What is “Rich”?
When the Bush tax cuts expire at the end of this year, the result will effectively be a tax hike on many Americans. Congress is now left with the decision of whether to extend the tax cuts and thereby determine who amongst us are the rich members of society and, therefore, not worthy of being absolved from the tax hike. Of course, since this is a slightly political issue, it is being left until after the midterm elections.
But it does raise an important question. How much income must be earned each year to be considered rich? Even more importantly, especially for young professionals saddled with student loan debt, should debt load be considered as a mitigating factor in determining a taxpayer’s tax bracket? Or should Congress reform the tax code to make it “simpler” and more straightforward in an effort to capture more tax and eliminate clever methods of tax avoidance?The New York Times discusses whether a couple making $250,000 per year or an individual earning $200,000 is considered rich, or if the bar should be set higher. At first blush, it certainly seems that having two people earning more than $250,000 is clearly rich, but look at the situation more closely: most people that are able to earn this level of income are usually well-educated. Education does not come for free and most students need to take on enormous debt loads to finance their educations. In essence, these students are paying for school today with money they will earn tomorrow.

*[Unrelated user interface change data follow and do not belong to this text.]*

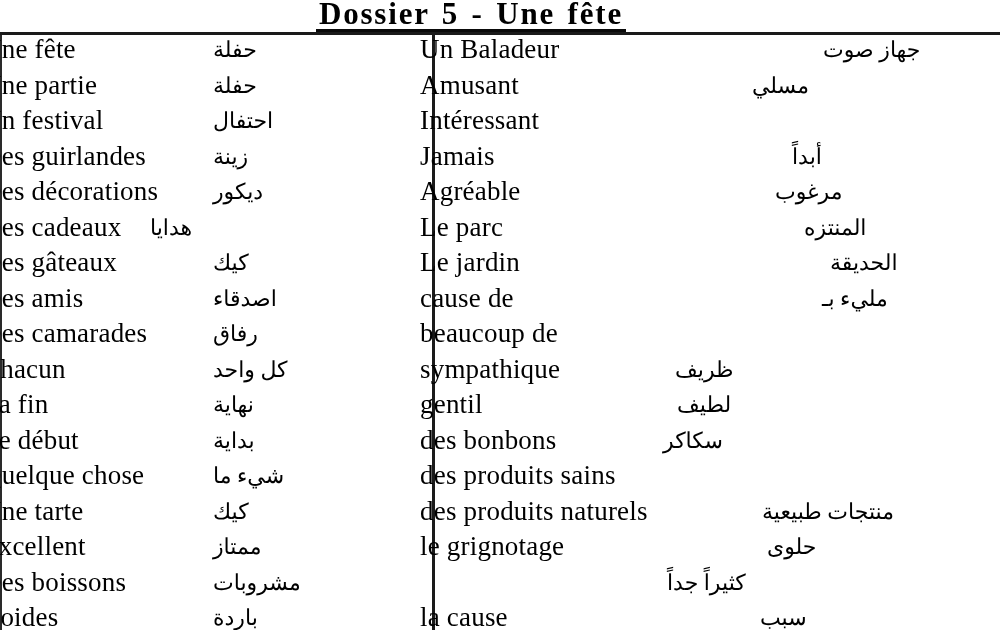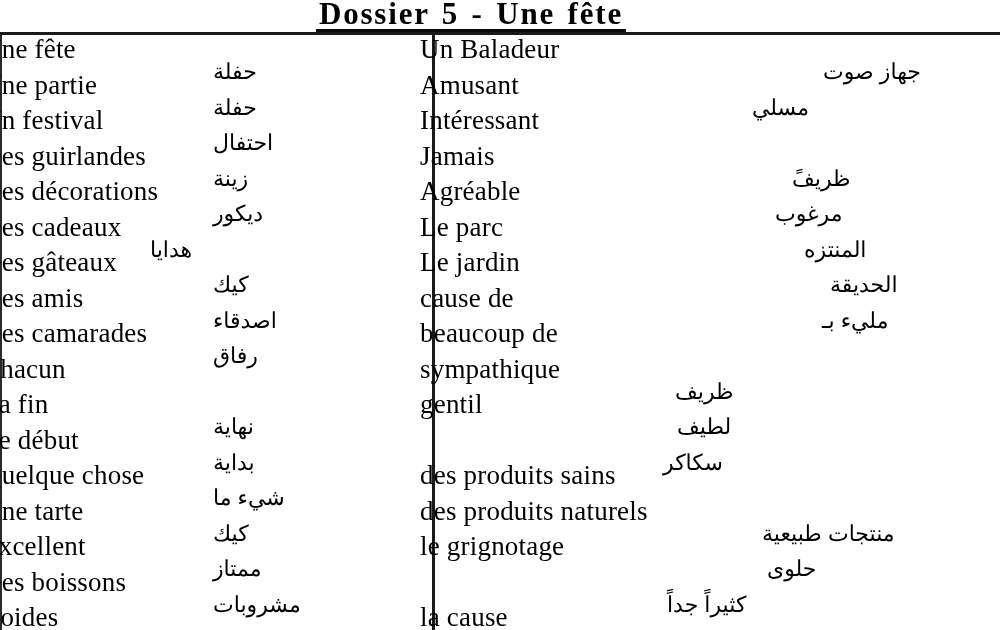--- a/index.html
+++ b/index.html
@@ -50,26 +50,25 @@
   .fr{
     position:absolute;
     font-size:27px;
     letter-spacing:0.2px;
     white-space:nowrap;
   }
   .fr-l{left:-18px;}
   .fr-r{left:420px;}
   .ar{
     position:absolute;
-    font-family:Liberation Sans, sans-serif;
+    font-family:Liberation Serif, serif;
     font-size:22px;
     white-space:nowrap;
     direction:rtl;
     unicode-bidi:isolate;
-    margin-top:22px;
   }
   .ar-l{left:var(--al,213px);}
   .ar-r{left:var(--ar,800px);}
 </style>
 </head>
 <body>
 
 <div class="page">
 
   <div class="page-title">Dossier 5 - Une fête</div>
@@ -96,21 +95,21 @@
     <div class="row" style="--al:213px;--ar:748px">
       <span class="fr fr-l">Un festival</span>
       <span class="ar ar-l">احتفال</span>
       <span class="fr fr-r">Intéressant</span>
     </div>
 
     <div class="row" style="--al:213px;--ar:792px">
       <span class="fr fr-l">Des guirlandes</span>
       <span class="ar ar-l">زينة</span>
       <span class="fr fr-r">Jamais</span>
-      <span class="ar ar-r">ظريفً</span>
+      <span class="ar ar-r">أبداً</span>
     </div>
 
     <div class="row" style="--al:213px;--ar:775px">
       <span class="fr fr-l">Des décorations</span>
       <span class="ar ar-l">ديكور</span>
       <span class="fr fr-r">Agréable</span>
       <span class="ar ar-r">مرغوب</span>
     </div>
 
     <div class="row" style="--al:150px;--ar:804px">
@@ -135,34 +134,36 @@
     </div>
 
     <div class="row" style="--al:213px;--ar:800px">
       <span class="fr fr-l">Des camarades</span>
       <span class="ar ar-l">رفاق</span>
       <span class="fr fr-r">beaucoup de</span>
     </div>
 
     <div class="row" style="--al:213px;--ar:675px">
       <span class="fr fr-l">Chacun</span>
+      <span class="ar ar-l">كل واحد</span>
       <span class="fr fr-r">sympathique</span>
       <span class="ar ar-r">ظريف</span>
     </div>
 
     <div class="row" style="--al:213px;--ar:677px">
       <span class="fr fr-l">La fin</span>
       <span class="ar ar-l">نهاية</span>
       <span class="fr fr-r">gentil</span>
       <span class="ar ar-r">لطيف</span>
     </div>
 
     <div class="row" style="--al:213px;--ar:663px">
       <span class="fr fr-l">Le début</span>
       <span class="ar ar-l">بداية</span>
+      <span class="fr fr-r">des bonbons</span>
       <span class="ar ar-r">سكاكر</span>
     </div>
 
     <div class="row" style="--al:213px;--ar:665px">
       <span class="fr fr-l">Quelque chose</span>
       <span class="ar ar-l">شيء ما</span>
       <span class="fr fr-r">des produits sains</span>
     </div>
 
     <div class="row" style="--al:213px;--ar:762px">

There is a deduction for student loan debt interest, but even that is in danger of being abolished, and is subject to an adjusted gross income phaseout, usually leaving a taxpaying couple earning around $250,000 without a deduction and those who take a standard deduction without any interest deduction at all. It is very likely that a married professional couple could have, in total, around $200,000 in student loan debt to pay down while earning $250,000 per year. Add in rent payments or a mortgage and a modest retirement contribution and you have a couple taking home a small paycheck to pay living expenses with; living comfortably but far from the lap of luxury and financial security that a $250,000 income would ostensibly bring, say, for a couple with little to no debt.
It is understandable in today’s political climate to heavily tax the “rich”, but when a couple earning $250,000 has pay an enormous amount of tax, pay down student loan debt and pay for life’s expenses, it does not seem that while some of the intended targets of the proposed tax hike are being struck, the collateral damage caused by it is unacceptable. People with discretionary income similar to that of middle class America should not be taxed at the super-rich level.
Congress needs to take these interests in mind when deciding who is rich. Instead of coming down hard on young professionals, Congress needs to close loopholes that limit the truly “rich” class’ ability to avoid tax.